= Tascón List =

Political blacklist in Venezuela

The Tascón List is a list of millions of signatures of Venezuelans who asked in 2003 and 2004 for the recall of the President of Venezuela, Hugo Chávez. The list, published online by National Assembly member Luis Tascón, was used by the Venezuelan government to discriminate against those who have signed it.

==Background==

Whoever signs against Chávez will be registered for history because they are going to have their name, surname, identity number, and fingerprint.
— President Hugo Chávez

In 2003, Chávez opponents created a movement to recall President Chávez from the presidency under laws designated in the Venezuelan constitution. It occurred when the economy was stagnant and Chávez's approval ratings were falling even among the poor. Initially the National Electoral Council, filled with Chávez allies, denied a list with 3 million signatures calling it flawed, stating that it had to be redone. On 17 October 2003, President Chávez said on Aló Presidente that "those who sign against Chávez are signing against their country" and "against the future". Chávez, using the largely increased oil sales and initiation of Bolivarian missions, rallied support to overcome the recall movement. Despite keeping control, Chávez sought to remove his political opposition in order to maintain power.

==Publication==
In February 2004, on the TV program Aló Presidente 180, President Chávez announced that he had signed a document asking the National Electoral Council (CNE) to provide copies of all the signatures of the petitioners for the referendum, in order to expose the opposition's "mega fraud". Due to a lack of funds on the part of the CNE, Luis Tascón, a representative of the ruling party in the legislature, led the collection of photocopies of the signatures.

Tascón subsequently published on his website a database of the more than 2,400,000 Venezuelans who had signed the petition, together with their national identity card numbers (cédula). Tascón said he posted the list in order to support the verification of signatures, saying that publication of the list provided a way for those who appeared on it, but had not signed, to register a complaint with the CNE.

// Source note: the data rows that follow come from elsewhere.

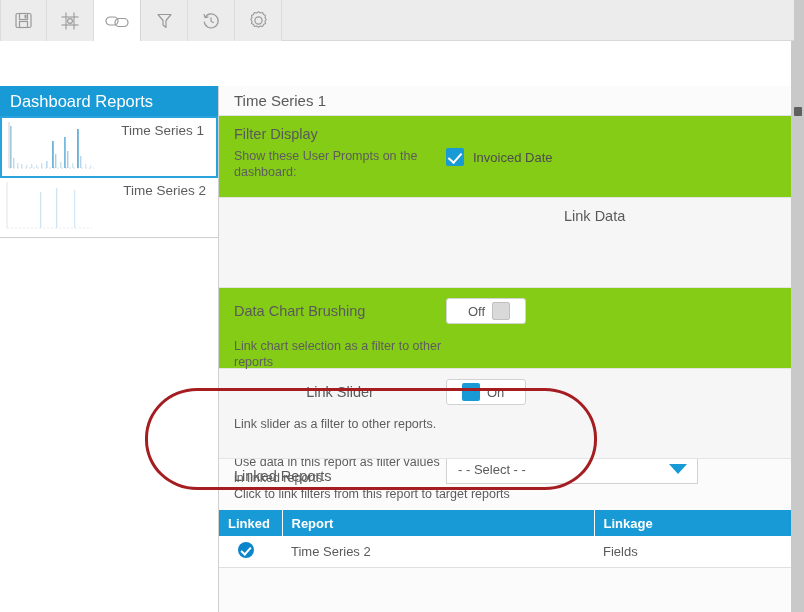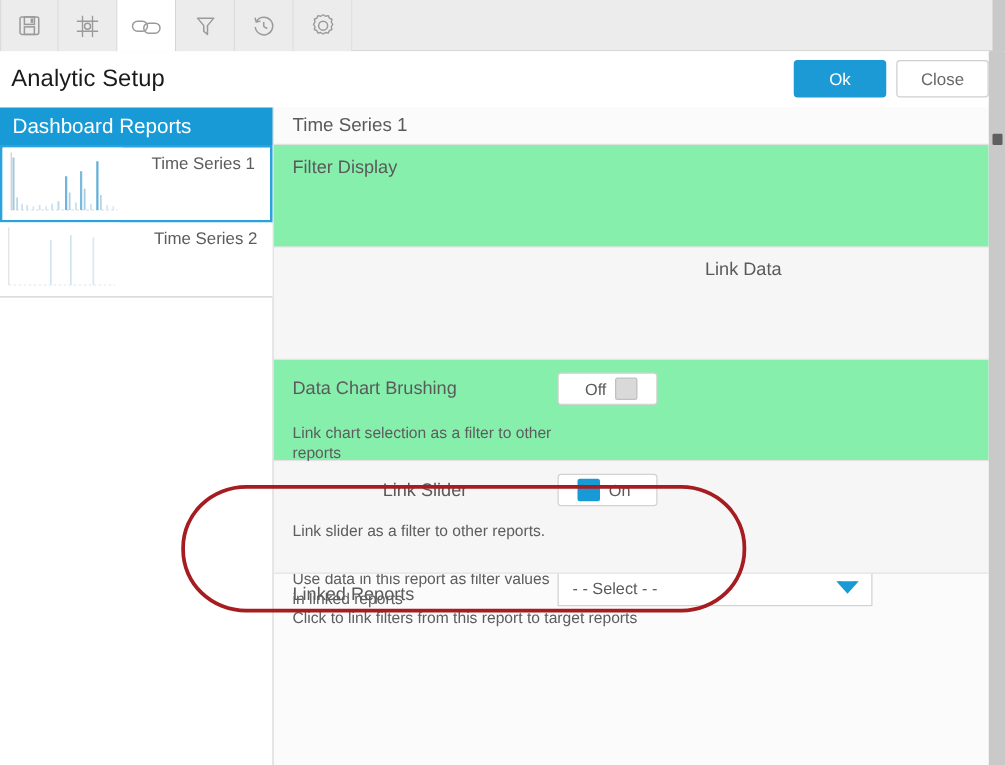--- a/index.html
+++ b/index.html
@@ -304,13 +304,6 @@
     <div class="tb-right-edge"></div>
   </div>
 
-  <div class="titlebar">
-    <div class="title-text">Analytic Setup</div>
-    <div class="titlebar-actions">
-      <div class="btn btn-primary">Ok</div>
-      <div class="btn btn-secondary">Close</div>
-    </div>
-  </div>
 
   <div class="body-area">
 

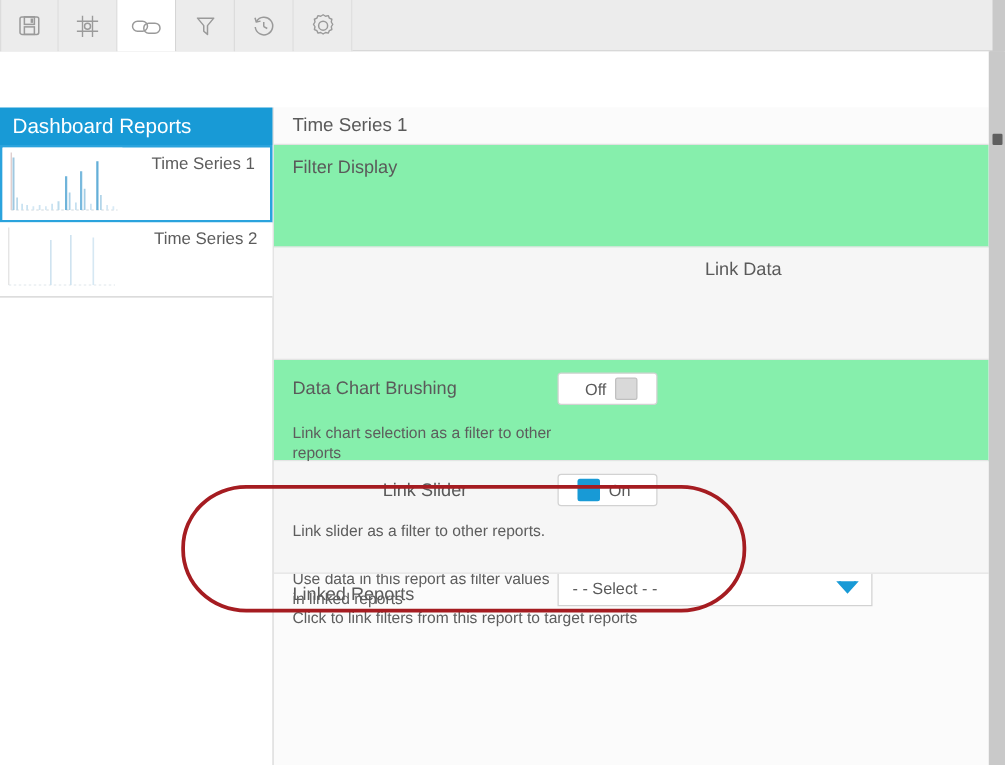--- a/index.html
+++ b/index.html
@@ -125,7 +125,7 @@
   .section {
     border-bottom: 1px solid #e4e4e4;
     padding: 10px 15px 14px 15px;
-    background: #86efac;
+    background: #84cc16;
     position: relative;
   }
   .section.alt { background: #f6f6f6; }

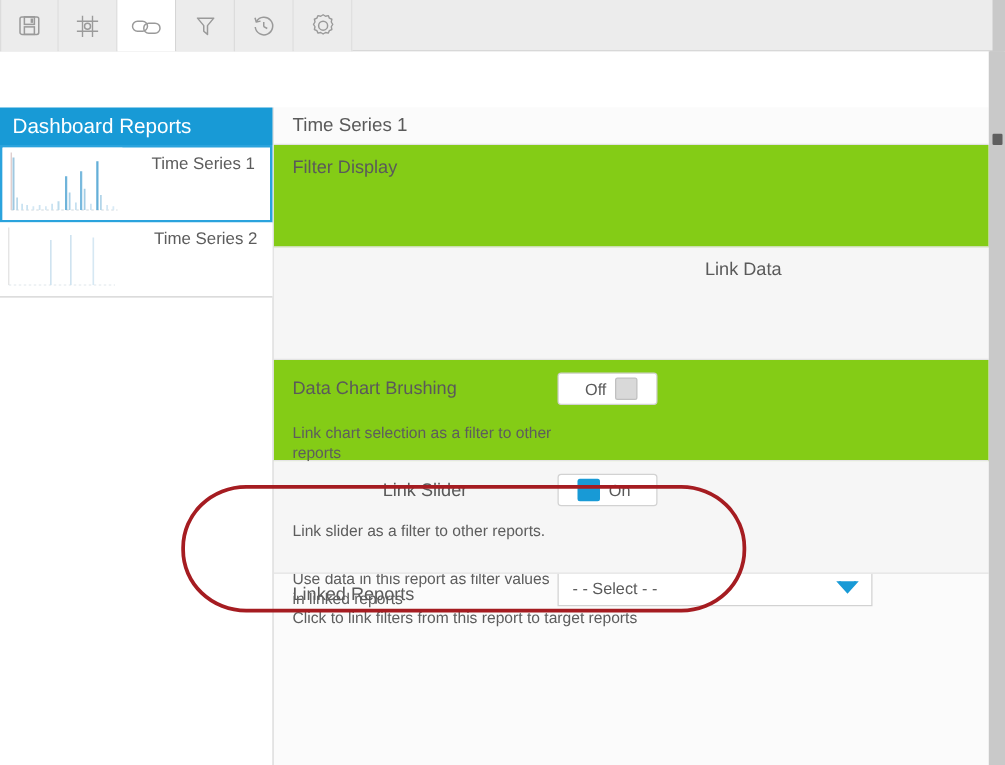--- a/index.html
+++ b/index.html
@@ -361,6 +361,15 @@
 
       <div class="section" style="height:82px;">
         <div class="sec-title">Filter Display</div>
+        <div class="sec-row">
+          <div class="sec-desc">Show these User Prompts on the dashboard:</div>
+          <div class="sec-control">
+            <div class="cb-wrap">
+              <span class="checkbox"></span>
+              <span class="cb-label">Invoiced Date</span>
+            </div>
+          </div>
+        </div>
       </div>
 
       <div class="section alt" style="height:90px;">

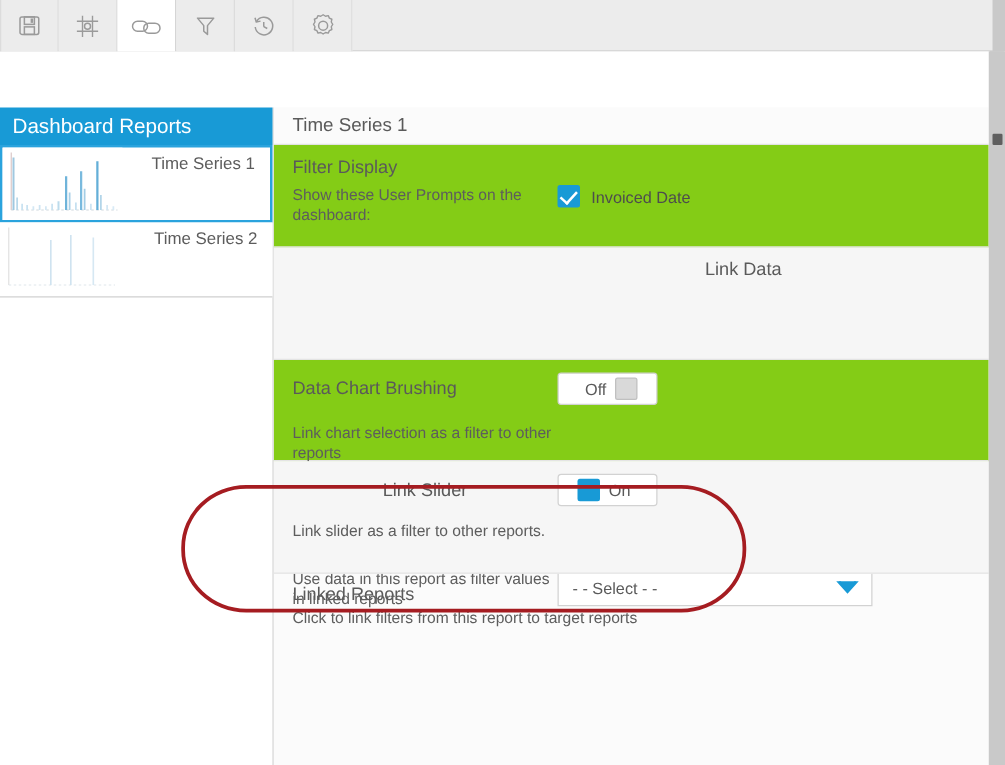--- a/index.html
+++ b/index.html
@@ -433,6 +433,24 @@
           <div class="lr-title">Linked Reports</div>
           <div class="lr-sub">Click to link filters from this report to target reports</div>
         </div>
+        <table class="lr">
+          <thead>
+            <tr>
+              <th style="width:63px;">Linked</th>
+              <th style="width:312px;">Report</th>
+              <th>Linkage</th>
+            </tr>
+          </thead>
+          <tbody>
+            <tr>
+              <td>
+                <span class="check-circle"></span>
+              </td>
+              <td class="td-link">Time Series 2</td>
+              <td>Fields</td>
+            </tr>
+          </tbody>
+        </table>
       </div>
 
     </div>

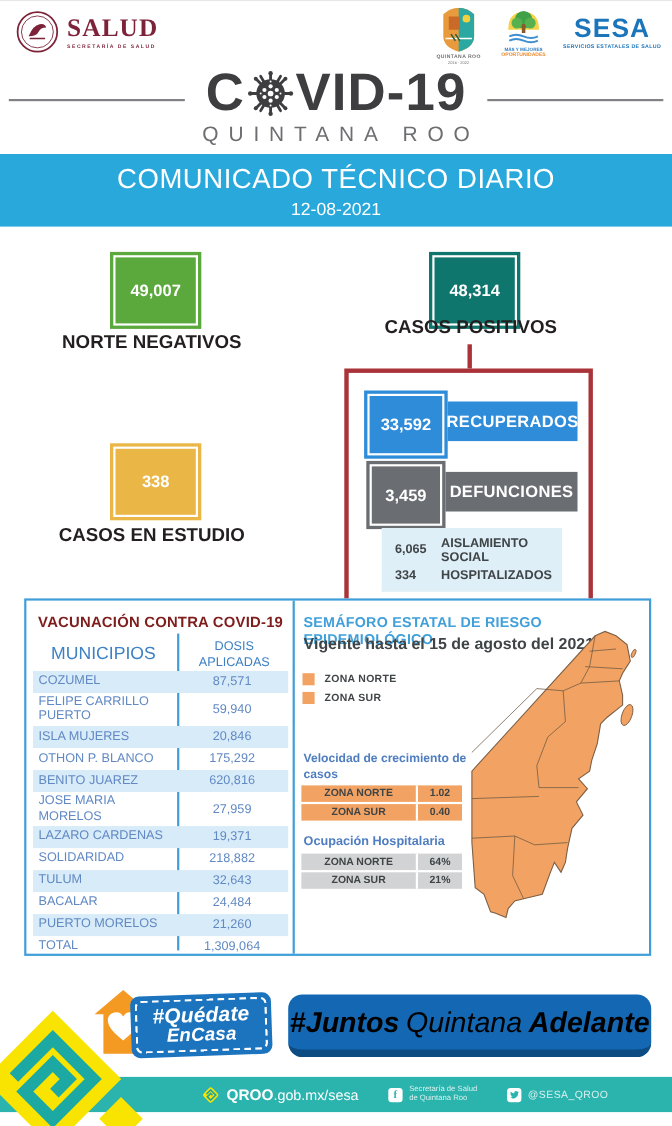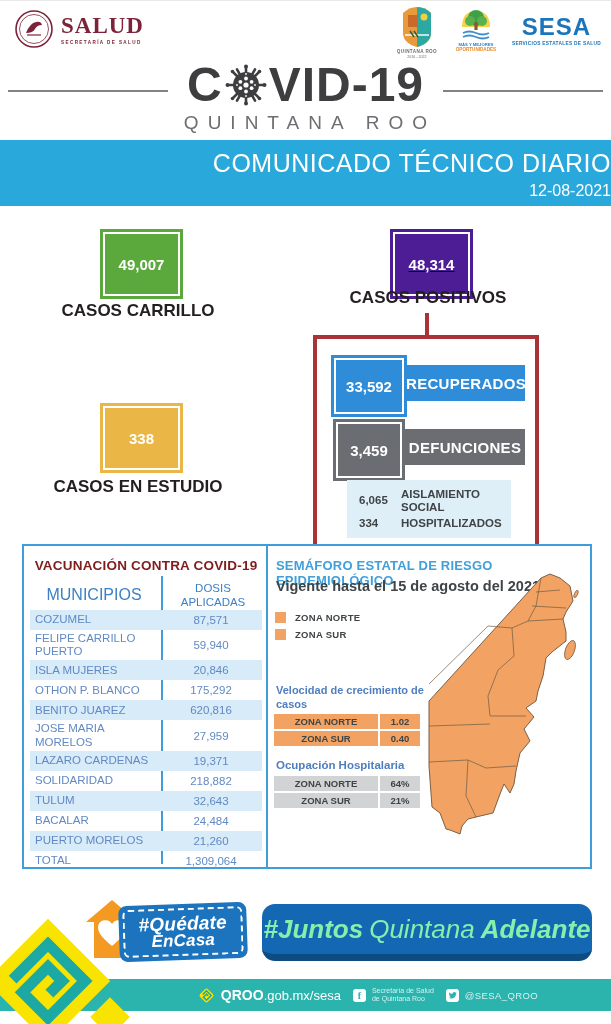--- a/index.html
+++ b/index.html
@@ -30,7 +30,7 @@
           color:#6D6E71;letter-spacing:9px;text-indent:9px;}
   
   .banner{position:absolute;left:0;top:139px;width:611px;height:66px;background:#29A8DB;
-          color:#fff;text-align:right;}
+          color:#fff;text-align:center;}
   .banner .t{font-size:25px;margin-top:9px;letter-spacing:.5px;}
   .banner .d{font-size:16px;margin-top:4px;}
   

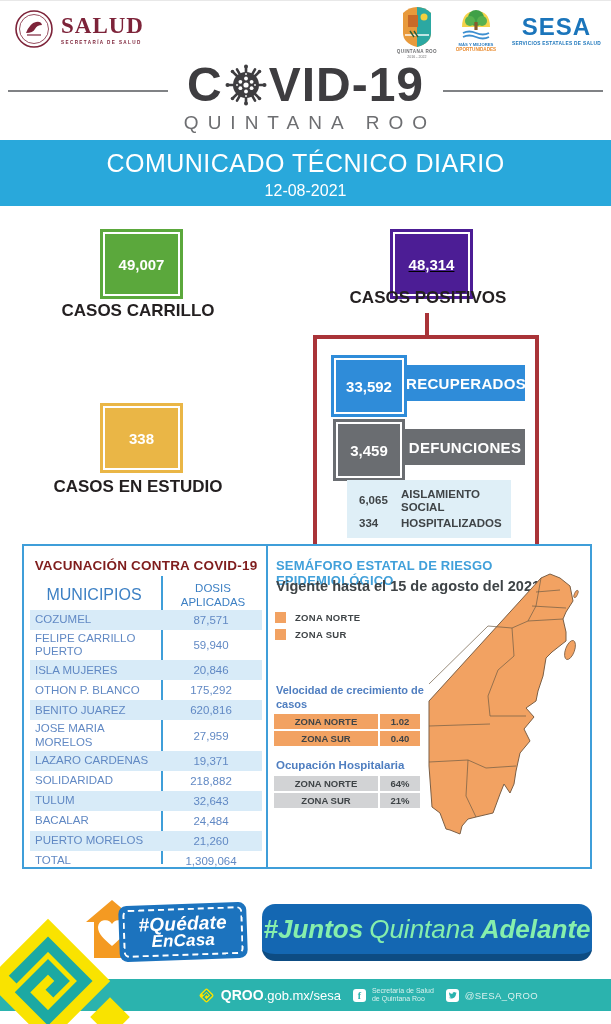--- a/index.html
+++ b/index.html
@@ -215,7 +215,7 @@
   </div>
   <div class="statlabel" style="left:38px;top:300px;width:200px;">CASOS CARRILLO</div>
 
-  <div class="statbox" style="left:390px;top:228px;width:77px;height:64px;background:#4c1d95;text-decoration:underline;">
+  <div class="statbox" style="left:390px;top:228px;width:77px;height:64px;background:#0f766e;">
     <div class="inner">48,314</div>
   </div>
   <div class="statlabel" style="left:328px;top:287px;width:200px;">CASOS POSITIVOS</div>

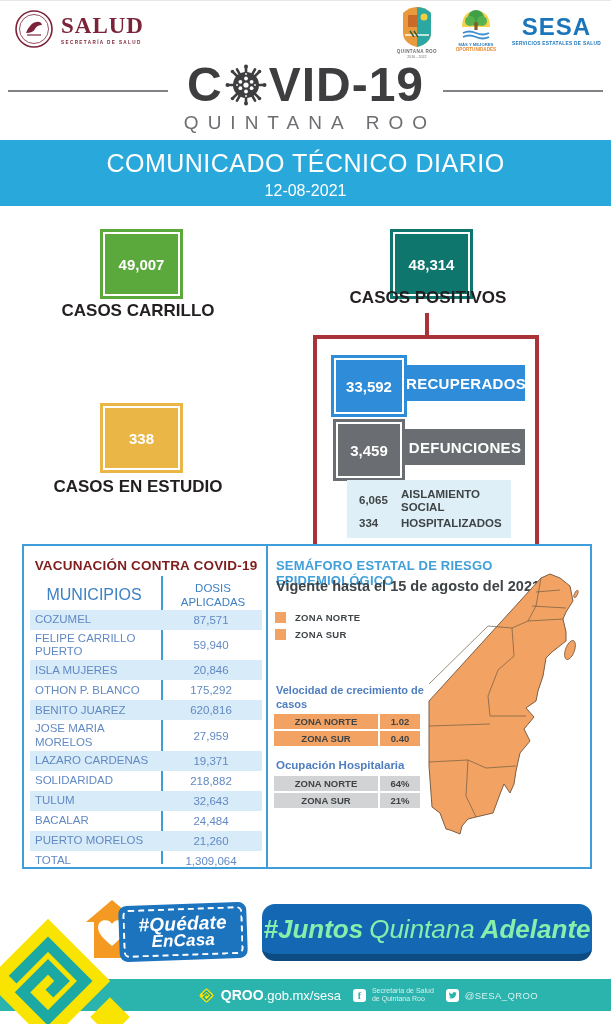--- a/index.html
+++ b/index.html
@@ -213,7 +213,7 @@
   <div class="statbox" style="left:100px;top:228px;width:77px;height:64px;background:#5BA83C;">
     <div class="inner">49,007</div>
   </div>
-  <div class="statlabel" style="left:38px;top:300px;width:200px;">CASOS CARRILLO</div>
+  <div class="statlabel" style="left:38px;top:300px;width:200px;">NORTE NEGATIVOS</div>
 
   <div class="statbox" style="left:390px;top:228px;width:77px;height:64px;background:#0f766e;">
     <div class="inner">48,314</div>

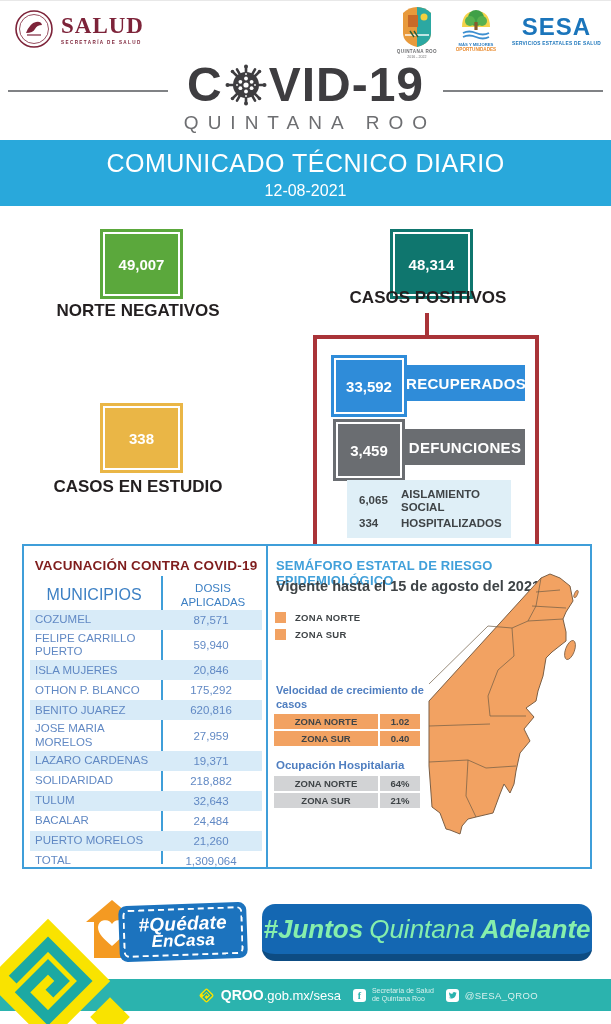--- a/index.html
+++ b/index.html
@@ -93,7 +93,7 @@
   .quedate .txt .s2{font-size:17px;}
   .juntos{position:absolute;left:262px;top:903px;width:330px;height:50px;background:#1467B2;
           border-radius:13px;border-bottom:7px solid #0D4C83;display:flex;align-items:center;
-          justify-content:center;gap:6px;color:#86efac;font-style:italic;font-size:26px;}
+          justify-content:center;gap:6px;color:#000000;font-style:italic;font-size:26px;}
   .juntos .b{font-weight:bold;}
   
   .footbar{position:absolute;left:0;top:978px;width:611px;height:32px;background:#2BB3AE;}

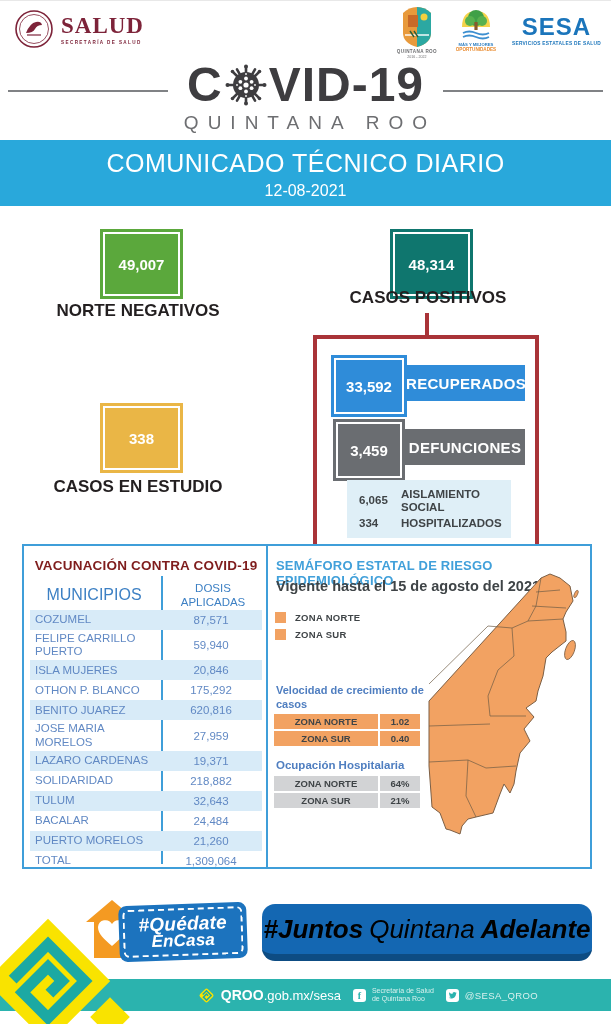--- a/index.html
+++ b/index.html
@@ -98,7 +98,7 @@
   
   .footbar{position:absolute;left:0;top:978px;width:611px;height:32px;background:#2BB3AE;}
   .footcontent{position:absolute;left:140px;right:15px;top:0;height:100%;display:flex;
-               align-items:center;justify-content:center;gap:12px;}
+               align-items:center;justify-content:center;gap:27px;}
   .fitem{display:flex;align-items:center;gap:6px;}
   .site{color:#fff;font-size:13px;}
   .site .b{font-weight:bold;font-size:14px;}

On 20 April 2004 the CNE itself published a list of signers, and created a website where signers could determine the status of their signature (accepted, rejected, or in need of verification).

==Use==
The list allowed the government to pursue official sectarianism. Venezuelans who signed against Chávez were denied jobs, benefits, and documents, and often subjected to harassment. Once the list was posted, Chávez, on a Venezolana de Televisión broadcast, encouraged use of the website to "verify illicit use of national identity cards". Roger Capella, Minister of Health declared that "those who signed against President Chávez would be fired because they are committing an act of terrorism". There was a public outcry, in particular by the organization Súmate, and because of reports that people who worked for the government were fired, denied work, or denied issuance of official documents because of their appearance on the list. In July 2004, access to the database under management of
Comando Maisanta was granted to members of the "Batallones Bolivarianos de Internet (BBI)" (Internet Bolivarian Battalions), which previously had to register on Tascón's website to gain access under the strict requisite that they had not signed the petition for the referendum.

==Existence==
Luis Tascón later removed the list from his website, after widespread accusations that it was being used to discriminate against those who had signed the petition. On 16 April 2005 Chávez declared the "Tascón List must be archived and buried" and continued "I say that, because I keep receiving some letters, among the many I get, that make me think that still in some places they have the Tascón List on their tables to determine if somebody is going to work or not". This move was described as having "been for the cameras", with government employees still reporting that the Tascón List existed and was transformed into a software called Maisanta, which was used to cross-reference every job applicant. Some Venezuelans have had to pay to be removed from the Maisanta program.

==Legal claims==
A case was opened on the Venezuelan Supreme Court against Tascón in May 2005.

In March 2006, three former government employees introduced a case against the Chávez administration at the Inter-American Commission on Human Rights, arguing that José Vicente Rangel, the country's vice president, ordered their dismissal because their names appeared on the Tascón List and, therefore, were victims of discrimination for political reasons.